Eylül 2020

Tarihe tanıklık eden para: Sikke

sikke

55 BİN SİKKENİN ANLATTIĞI TARİH...

D

ünya henüz para kavramıyla tanışmadan önce işler biraz karışıktı. Alışveriş takas, yani elinde ne varsa onunla ihtiyaç duyulan başka bir şeyin değiş-tokuş edilmesi yöntemiyle yapılıyordu. Bu alışveriş yönteminin elbette bazı sıkıntıları vardı, malın değerini belirlemek gibi. Bu yüzden Lidyalıların icadı olan sikkeyle beraber dünyanın “alışveriş” anlayışı sonsuza dek değişti.
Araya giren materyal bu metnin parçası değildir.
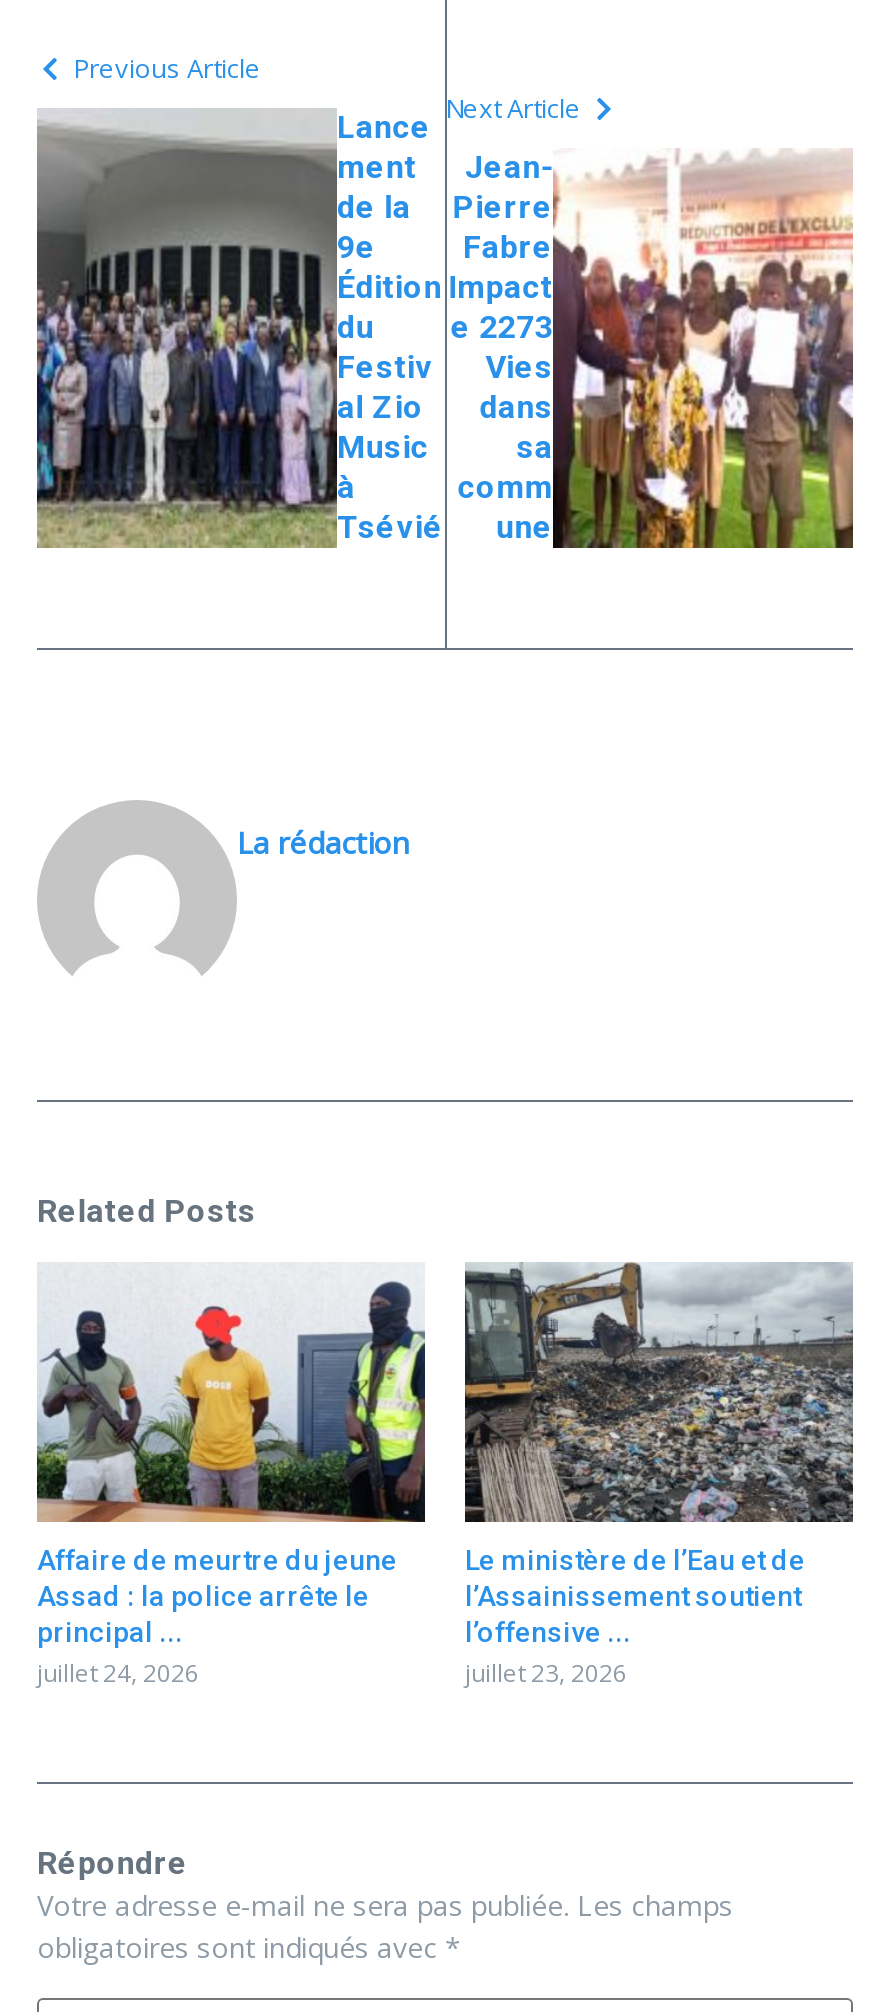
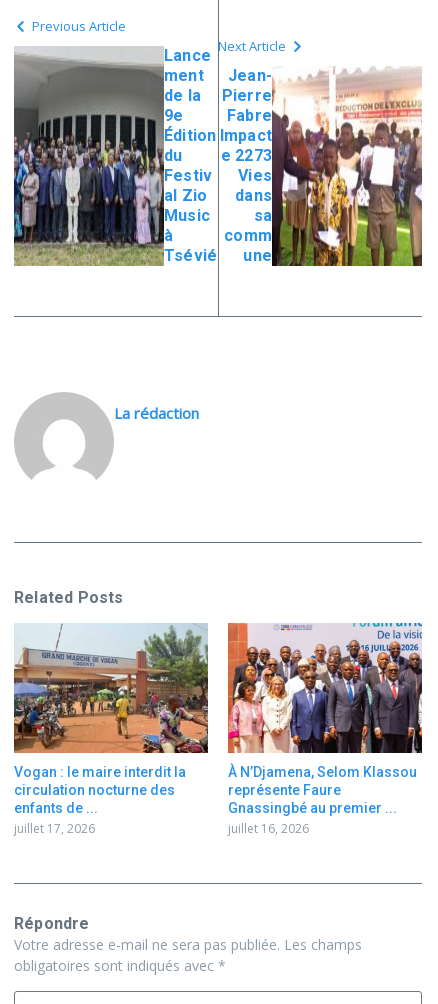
- [image]
- Affaire de meurtre du jeune
- Assad : la police arrête le
- principal ...
- juillet 24, 2026
+ [image]
+ Vogan : le maire interdit la
+ circulation nocturne des
+ enfants de ...
+ juillet 17, 2026

- [image]
- Le ministère de l’Eau et de
- l’Assainissement soutient
- l’offensive ...
- juillet 23, 2026
+ [image]
+ À N’Djamena, Selom Klassou
+ représente Faure
+ Gnassingbé au premier ...
+ juillet 16, 2026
Sikke, üzerine işlenen tasvirler, yazılar ve işaretlerle, kimin tarafından, hangi devletin zamanında basıldığını göstermesiyle, tarihin bilinmeyen detaylarını aydınlatır. Örneğin, Lidyalılar tarafından basılan ilk sikkelerin bir kısmında aslan tasvirleri bulunur. Tarihçi Herodot’tan öğrendiğimize göre, Lidya Kralı Kroisos, Delphoi’daki Apollon Tapınağı’na som altından ve on talanton ağırlığında (yaklaşık 300 kg) bir aslan heykeli bağışlamıştı. Bu da, aslanın Lidya Krallığı için taşıdığı öneme ve onun krallığına ait bir simge olduğuna işaret etmektedir.


sikke

Lidya Krallığı örneğinde olduğu gibi başka kentler ya da devletler de sikkelere kendilerini tanıtıcı tasvirler koyuyordu. Bu tasvir bazen kentin kutsadığı bir tanrı ya da tanrıça, bazen kentin mitolojisinde veya tarihinde yer alan bir figür, bazen de kentin doğal zenginliğini gösteren yöresel bir ürün olabiliyordu. Bazı durumlarda sikkenin arka yüzünde, önyüzdeki tanrı ya da tanrıçanın atribüsü (sembolü) yer alıyordu. Örneğin lir, üç ayaklı kazan, defne yaprağı ya da aslan tanrı Apollon’u, şimşek demeti veya kartal Baş Tanrı Zeus’u, üzüm salkımı ve asma yaprağı Dionysos’u, baykuş Tanrıça Athena’yı, geyik ise Tanrıça Artemis’i simgeliyordu.
Simgelerin ayrı bir dili vardı. Sikkelerin üzerinde yer alan simgeler yalnızca hangi devlete ait olduklarını değil; o devletin ekonomisinin, politikasının ya da bağımsız olup olmadığının işaretlerini taşırdı. Örneğin Yunan Şehir Devletleri’nde sikkenin ön yüzünde şehrin tanrı ya da tanrıçasının betimi, arka yüzünde ise kentin sembolü olan bitki ya da hayvan figürünün yer alması, o kent ya da devletin bağımsızlığının işaretiydi. MÖ 1. yüzyıldan itibaren Roma egemenliğine giren şehir devletleri, sikkenin ön yüzüne Roma imparatorunun portresini basmak zorunda kalmışlardı. Diğer bir örnek ise Osmanlı İmparatorluğu döneminden. Osmanlılarda Fatih Sultan Mehmet dönemine kadar altın sikke basılamaz çünkü devlet altın sikke darp edecek ekonomik güce henüz ulaşamamıştır. İlk altın sikke darp edilene kadar tüm ticaret hayatında Osmanlı gümüş akçeleri ve mangırları, altın olarak ise Venedik dükaları kullanılıyordu. Orta Çağ’da sikkelerin durumu çok karışıktı; kardeş kavgaları iktidar yarışları, savaşlar sikkelere de yansırdı ama Osmanlıların en güçlü dönemine gelindiğinde güç ve dinginlik de paraya yansıdı. Bazı Osmanlı sikkelerinde “Sultan-ül berreyni, Hakan-ül bahreyni, Es Sultan ibn- es Sultan” yazmakta ve bu cümle de “Karaların sultanı, denizlerin hakanı Sultan oğlu Sultan” şeklinde Osmanlı hükümdarının gücünü göstermektedir.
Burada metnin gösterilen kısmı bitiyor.